Wednesday, July 14, 2004

Detecting ovulation

What is ovulation?
Ovulation is when one or more eggs are released from the ovary and is the fertile time of your menstrual cycle. Each month, many eggs mature inside the ovary. The largest is expelled into the pelvic cavity and swept into the Fallopian tube. Which ovary releases the egg is fairly arbitrary. Ovulation does not necessarily rotate between ovaries each cycle.

How does ovulation determine when I can get pregnant?
To be fruitful and multiply, you must have sexual intercourse during the period spanning four or five days before ovulation to about 24 hours afterward. The reason: Sperm cells can live for four or five days, but an egg survives no more than 24 hours after ovulation. Unless, of course, fertilization occurs.

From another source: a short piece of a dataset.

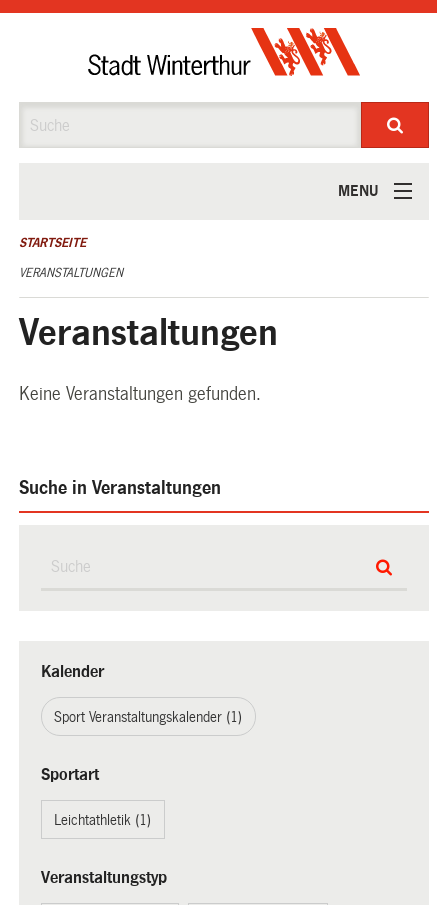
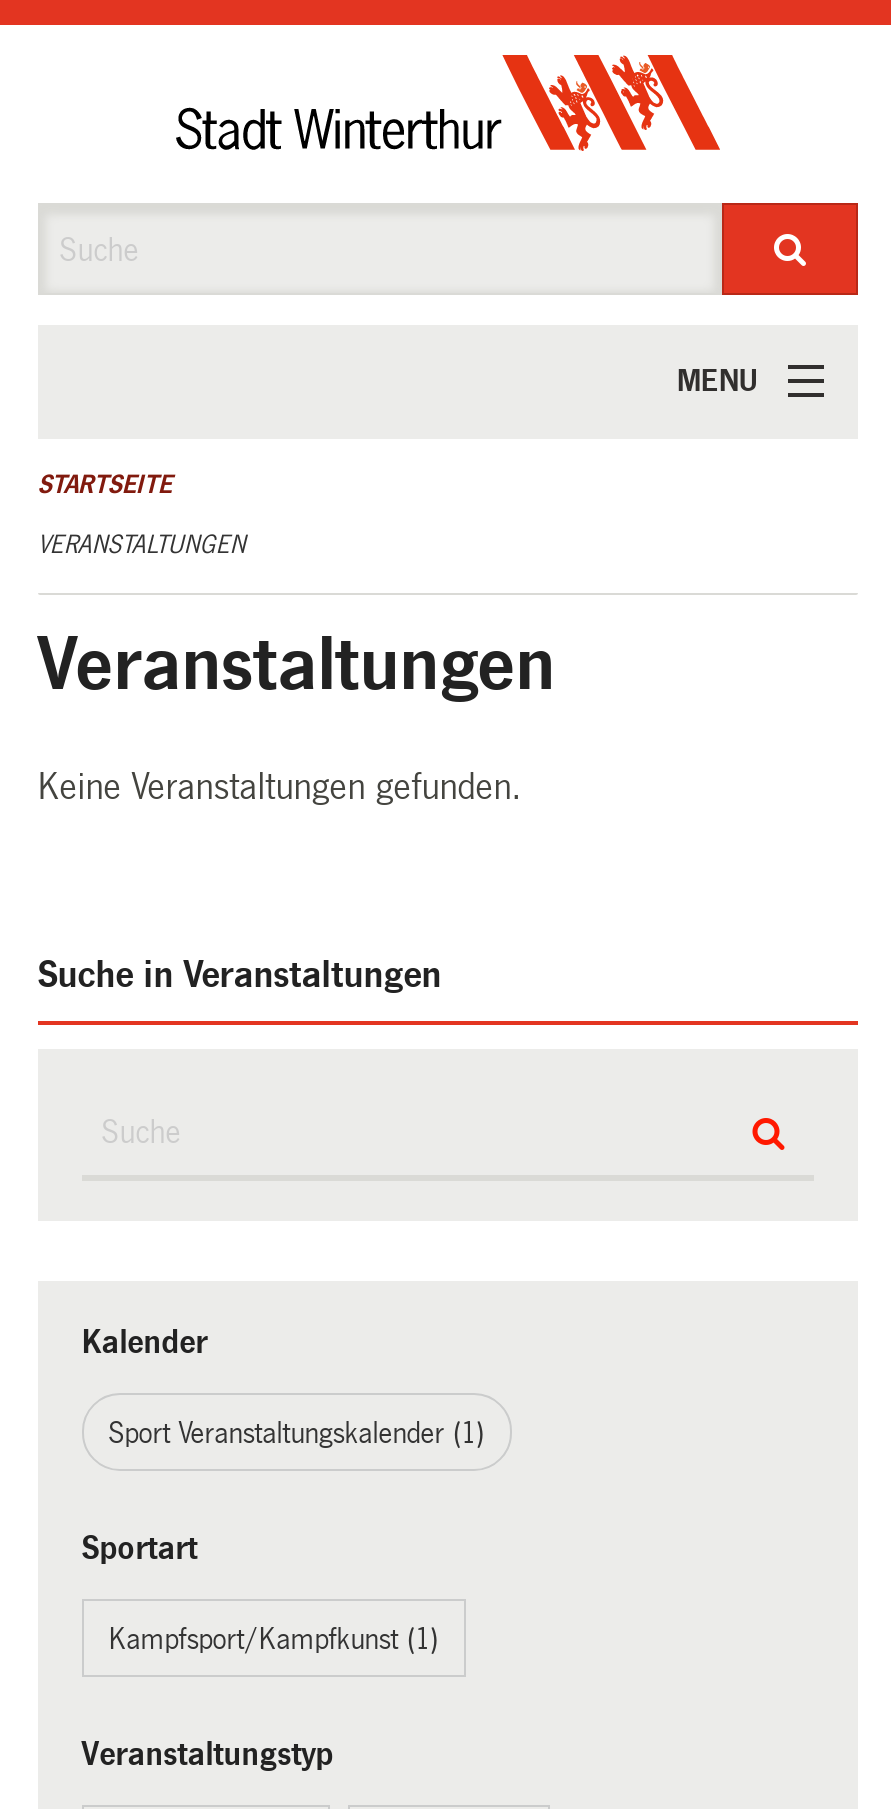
- Leichtathletik (1)
+ Kampfsport/Kampfkunst (1)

If you have sex near the time of ovulation it stands to reason you'll increase your chances of getting pregnant. And you'll be happy to know that the odds are with you: In normally fertile couples there is a 25 percent chance of getting pregnant each cycle, meaning around 75 to 85 percent of women who have sex without using birth control will get pregnant within one year. You can try to up your likelihood of getting pregnant by learning to pinpoint exactly when you ovulate by familiarizing yourself with the cyclic hormonal and physical changes that take place in your body each month. You can also use this knowledge to attempt birth control by avoiding intercourse near the time of ovulation.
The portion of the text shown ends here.